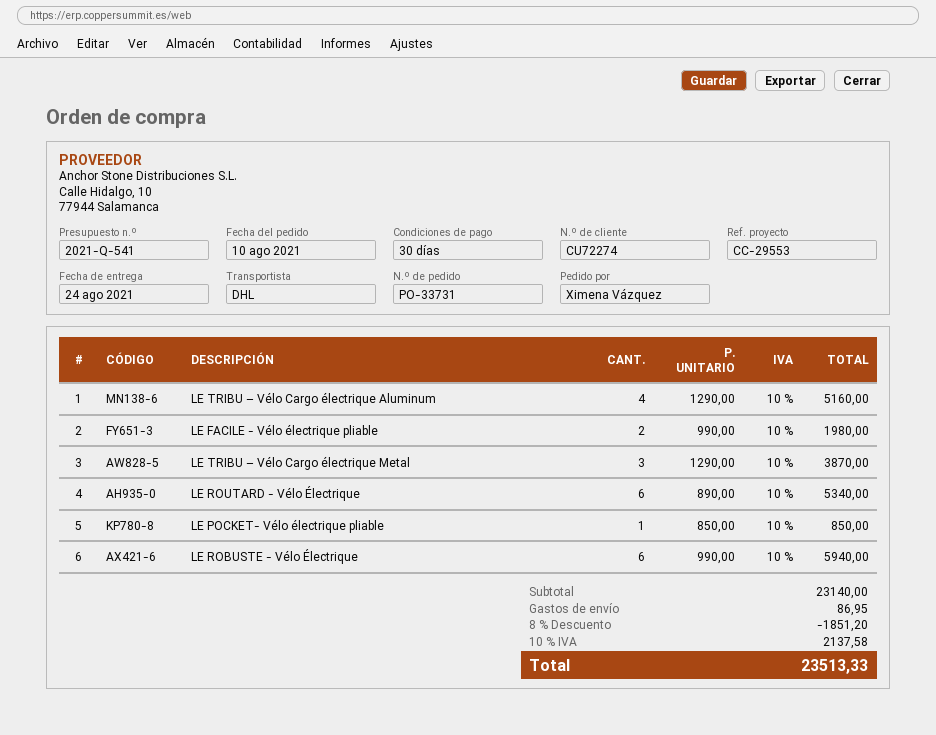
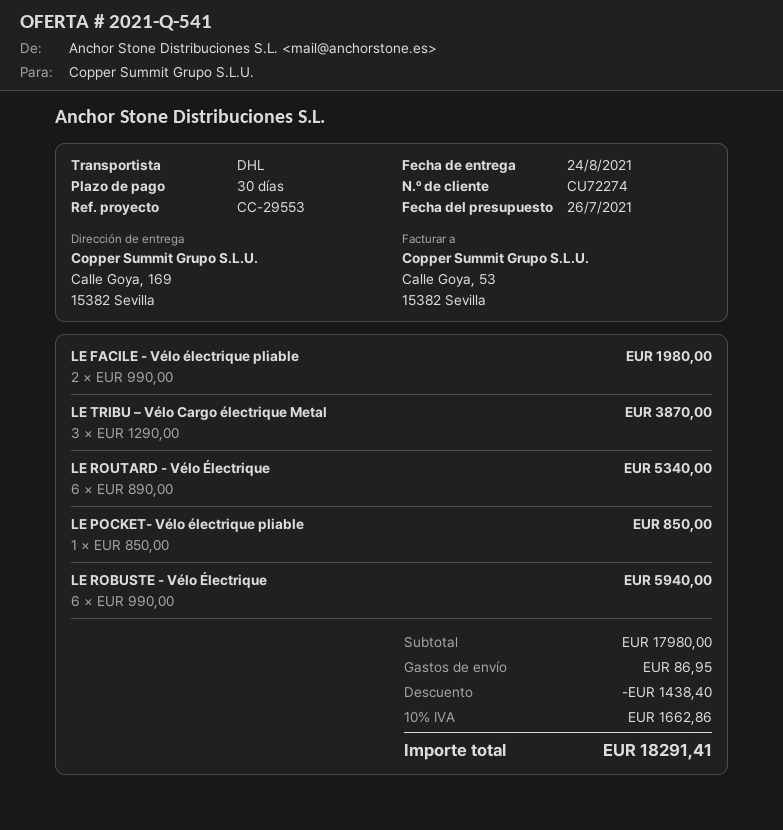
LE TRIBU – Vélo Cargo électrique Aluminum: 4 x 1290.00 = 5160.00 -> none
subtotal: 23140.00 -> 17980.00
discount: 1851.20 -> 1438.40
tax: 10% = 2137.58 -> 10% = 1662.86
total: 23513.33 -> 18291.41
# # # # #
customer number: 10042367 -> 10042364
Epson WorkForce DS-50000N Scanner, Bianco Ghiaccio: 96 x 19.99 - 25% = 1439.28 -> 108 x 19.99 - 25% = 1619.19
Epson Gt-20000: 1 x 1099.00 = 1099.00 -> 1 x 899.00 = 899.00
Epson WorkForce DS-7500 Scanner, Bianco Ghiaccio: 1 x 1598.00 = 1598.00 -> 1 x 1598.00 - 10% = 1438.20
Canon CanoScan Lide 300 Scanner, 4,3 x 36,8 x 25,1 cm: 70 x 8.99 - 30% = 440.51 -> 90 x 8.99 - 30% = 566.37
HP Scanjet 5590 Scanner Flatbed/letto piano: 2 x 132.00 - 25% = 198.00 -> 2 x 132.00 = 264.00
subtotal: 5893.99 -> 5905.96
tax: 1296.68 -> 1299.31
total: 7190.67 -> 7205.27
# # # # #
Show all of the lines above in which "Scanner" is present.

### Output
Epson WorkForce DS-50000N Scanner, Bianco Ghiaccio: 96 x 19.99 - 25% = 1439.28 -> 108 x 19.99 - 25% = 1619.19
Epson WorkForce DS-7500 Scanner, Bianco Ghiaccio: 1 x 1598.00 = 1598.00 -> 1 x 1598.00 - 10% = 1438.20
Canon CanoScan Lide 300 Scanner, 4,3 x 36,8 x 25,1 cm: 70 x 8.99 - 30% = 440.51 -> 90 x 8.99 - 30% = 566.37
HP Scanjet 5590 Scanner Flatbed/letto piano: 2 x 132.00 - 25% = 198.00 -> 2 x 132.00 = 264.00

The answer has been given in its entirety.